KABARTIMURNEWS.COM, AMBON – Hari Pahlawan Nasional Pattimura ke-202 tahun yang dirayakan rakyat Maluku, kemarin, tercoreng dengan pengibaran bendera separatis Republik Maluku Selatan (RMS).
Bendera organisasi terlarang itu ditemukan berkibar di Lorong Sekot, Dusun Siwang, Negeri Urimesing, Kecamatan Nusaniwe, Kota Ambon, Rabu (15/5) sekira pukul 07.00 WIT. Pelaku pengibar bendera benang raja itu masih misterius. Tapi pastinya mereka adalah simpatisan RMS.
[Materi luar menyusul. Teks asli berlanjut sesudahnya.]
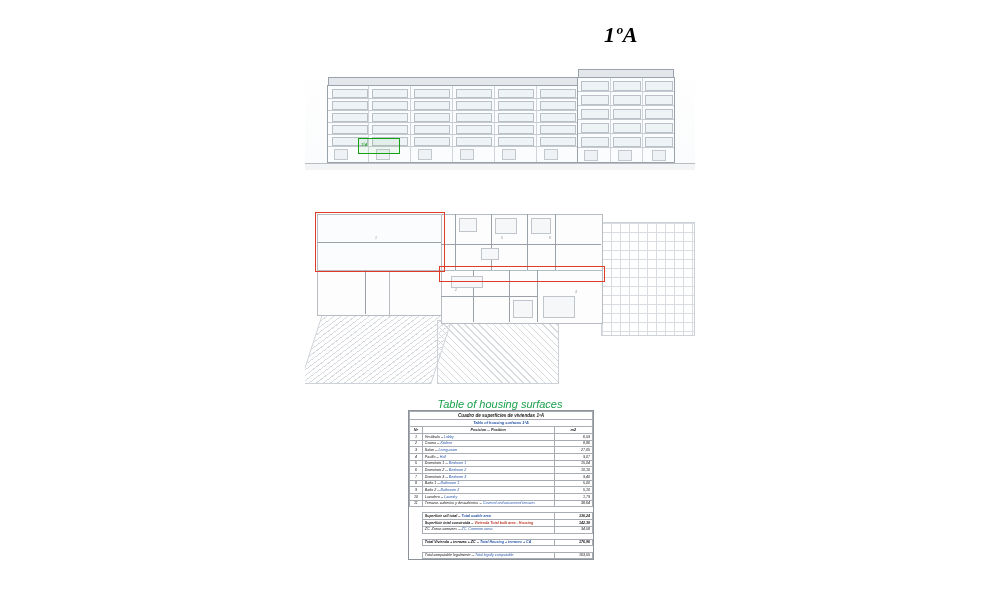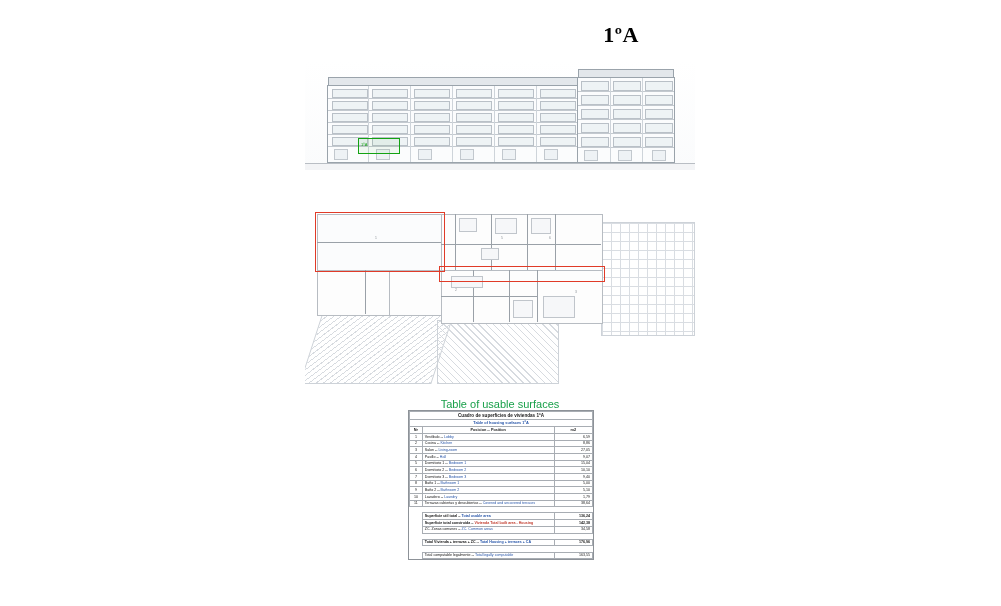"1ºA" .page { font-style: none -> italic }
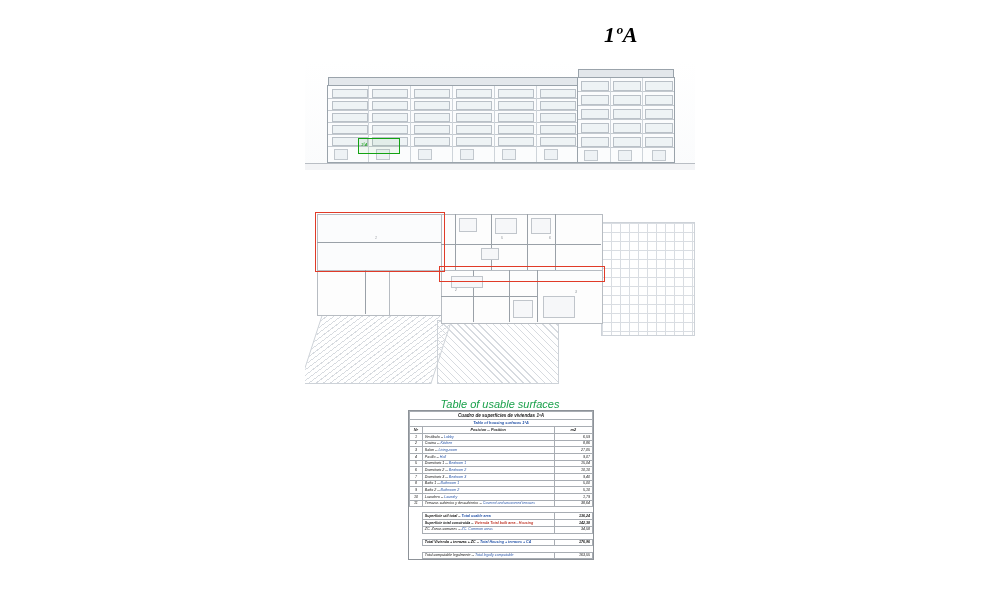"Table of usable surfaces" div.table-caption { text: usable -> housing }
Bendera ditemukan oleh Edy Saptu, warga lorong Sekot. Bendera empat warna itu ditemukan saat dirinya hendak memotong kayu di sekitar Tempat Kejadian Perkara (TKP). Pria 35 tahun yang kesehariannya bekerja sebagai buruh ini berangkat dari rumahnya sekira pukul 06.45 WIT.
“Saat itu saksi memotong kayu untuk membuat parapara sayuran yang berada di taman samping rumahnya,” kata sumber Kabar Timur, kemarin.